Matematikawan Persia, Umar Khayyām diakui jasanya sebagai pengidentifikasi dasar-dasar geometri aljabar dan penemu solusi geometris umum untuk persamaan kubik.
Bukunya Risalah tentang Peragaan Soal-Soal Aljabar (1070), yang menetapkan prinsip-prinsip aljabar, adalah bagian dari tubuh Matematika Persia yang sebenarnya dikirimkan ke Eropa.
Matematikawan Persia lainnya, Sharaf al-Din al-Tusi, menemukan solusi aljabar dan numerik untuk beberapa kasus persamaan kubik. Dia juga mengembangkan konsep mengenai fungsi.
Matematikawan India, Mahavira dan Bhāskara II, Matematikawan Persia Al-Karaji, dan Matematikawan Tiongkok, Zhu Shijie, menyelesaikan beberapa kasus persamaan kubik, kuartik, kuintik, dan persamaan-persamaan polinomial berorde lebih tinggi menggunakan metode numerik.
Pada abad ke-13, penyelesaian persamaan kubik oleh Fibonacci adalah wakil dari awal kebangkitan aljabar Eropa. Abū al-Ḥasan ibn ʿAlī al-Qalaṣādī (1412–1486) mengambil “langkah-langkah pertama menuju perkenalan simbolisme aljabar”.

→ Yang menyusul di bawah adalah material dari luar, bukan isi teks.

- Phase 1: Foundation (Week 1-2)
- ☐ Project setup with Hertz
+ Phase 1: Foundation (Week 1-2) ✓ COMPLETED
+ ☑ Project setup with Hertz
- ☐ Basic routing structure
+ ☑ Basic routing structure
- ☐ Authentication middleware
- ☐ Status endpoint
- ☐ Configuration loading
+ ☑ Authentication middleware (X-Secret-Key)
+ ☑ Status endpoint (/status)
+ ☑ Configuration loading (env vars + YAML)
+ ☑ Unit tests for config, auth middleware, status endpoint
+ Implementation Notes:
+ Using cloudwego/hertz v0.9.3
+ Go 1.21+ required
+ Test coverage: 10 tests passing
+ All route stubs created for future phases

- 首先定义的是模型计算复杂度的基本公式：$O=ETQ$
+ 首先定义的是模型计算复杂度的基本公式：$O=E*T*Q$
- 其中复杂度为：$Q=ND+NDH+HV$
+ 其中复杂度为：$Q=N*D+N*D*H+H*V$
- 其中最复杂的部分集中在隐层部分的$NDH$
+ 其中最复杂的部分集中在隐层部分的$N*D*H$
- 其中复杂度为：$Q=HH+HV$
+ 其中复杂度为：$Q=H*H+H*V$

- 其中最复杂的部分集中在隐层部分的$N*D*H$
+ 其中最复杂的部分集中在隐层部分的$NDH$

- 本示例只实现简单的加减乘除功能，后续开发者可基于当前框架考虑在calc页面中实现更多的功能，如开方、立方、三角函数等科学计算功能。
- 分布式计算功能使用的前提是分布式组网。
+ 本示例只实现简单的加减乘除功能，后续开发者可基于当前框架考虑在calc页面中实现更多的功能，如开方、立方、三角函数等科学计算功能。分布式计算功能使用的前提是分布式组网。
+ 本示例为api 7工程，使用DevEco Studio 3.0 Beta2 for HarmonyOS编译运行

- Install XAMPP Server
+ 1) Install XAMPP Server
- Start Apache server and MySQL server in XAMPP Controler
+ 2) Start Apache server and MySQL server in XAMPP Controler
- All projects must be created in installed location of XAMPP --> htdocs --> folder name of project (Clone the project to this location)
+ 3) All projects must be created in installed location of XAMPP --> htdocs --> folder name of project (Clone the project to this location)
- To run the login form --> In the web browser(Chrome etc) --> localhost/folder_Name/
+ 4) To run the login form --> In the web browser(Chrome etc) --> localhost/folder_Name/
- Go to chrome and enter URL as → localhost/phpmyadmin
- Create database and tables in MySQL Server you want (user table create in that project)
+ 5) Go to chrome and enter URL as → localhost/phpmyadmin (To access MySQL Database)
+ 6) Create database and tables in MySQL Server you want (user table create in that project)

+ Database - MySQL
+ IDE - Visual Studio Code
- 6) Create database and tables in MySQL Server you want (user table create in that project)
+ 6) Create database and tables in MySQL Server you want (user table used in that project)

Dia juga menghitung ∑n2, ∑n3 dan menggunakan metode pendekatan berurutan (suksesif) untuk menentukan akar kuadrat.[26] Ketika dunia Islam mengalami kemunduran, dunia Eropa mengalami kebangkitan. Dan pada ketika itulah aljabar berkembang lebih jauh. (Hilal)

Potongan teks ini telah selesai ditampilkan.